[Start of section]

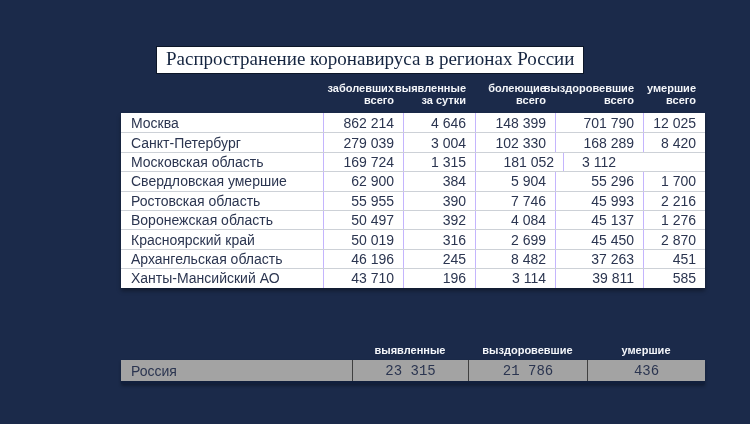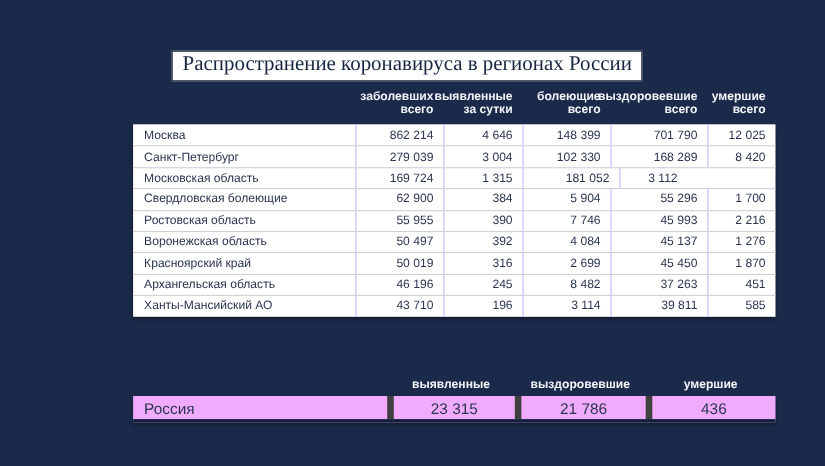"Москва" .cell { font-size: 11px -> 14px }
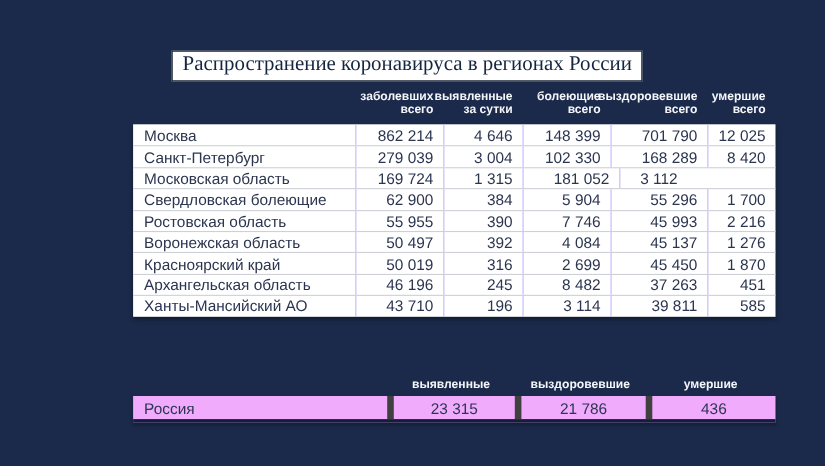"Свердловская болеющие" div.cell { text: болеющие -> умершие }
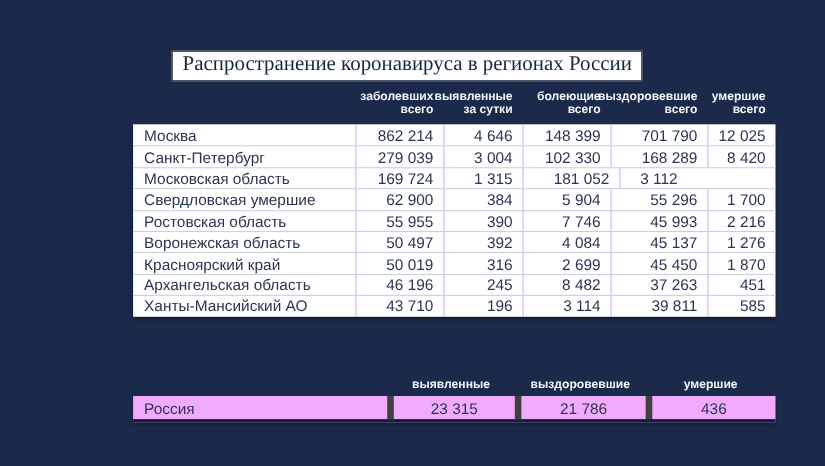"1 870" div.cell { text: 1 870 -> 2 870 }
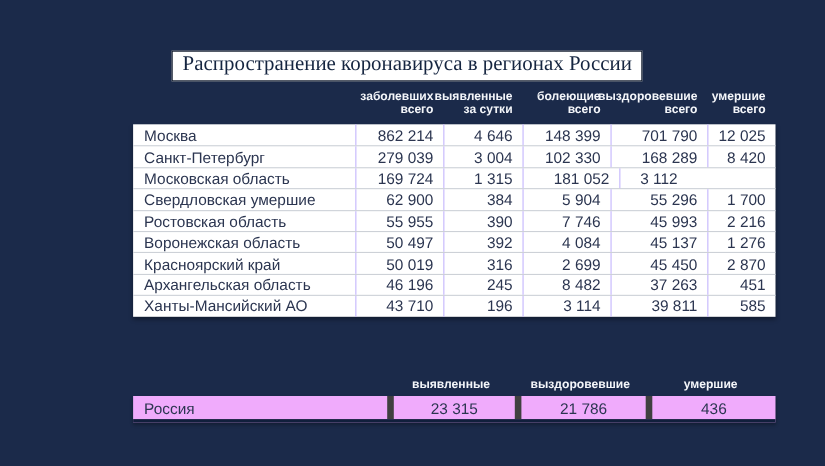"Россия" .bottom-table { background: #f0abfc -> #a3a3a3 }
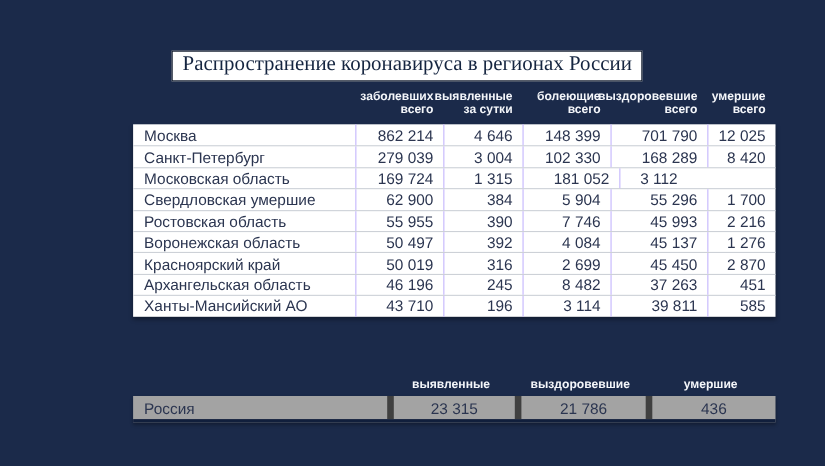"23 315" .bcell.val { border-left: 6px solid #404040 -> 1px solid #404040; font-family: none -> Liberation Mono, monospace }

[End of section]

Having located the line with "background: #f0abfc ->", copy it exactly along with every later line through the end of the listing above, but omit the pictures.

__Reply to the task__
"Россия" .bottom-table { background: #f0abfc -> #a3a3a3 }
"23 315" .bcell.val { border-left: 6px solid #404040 -> 1px solid #404040; font-family: none -> Liberation Mono, monospace }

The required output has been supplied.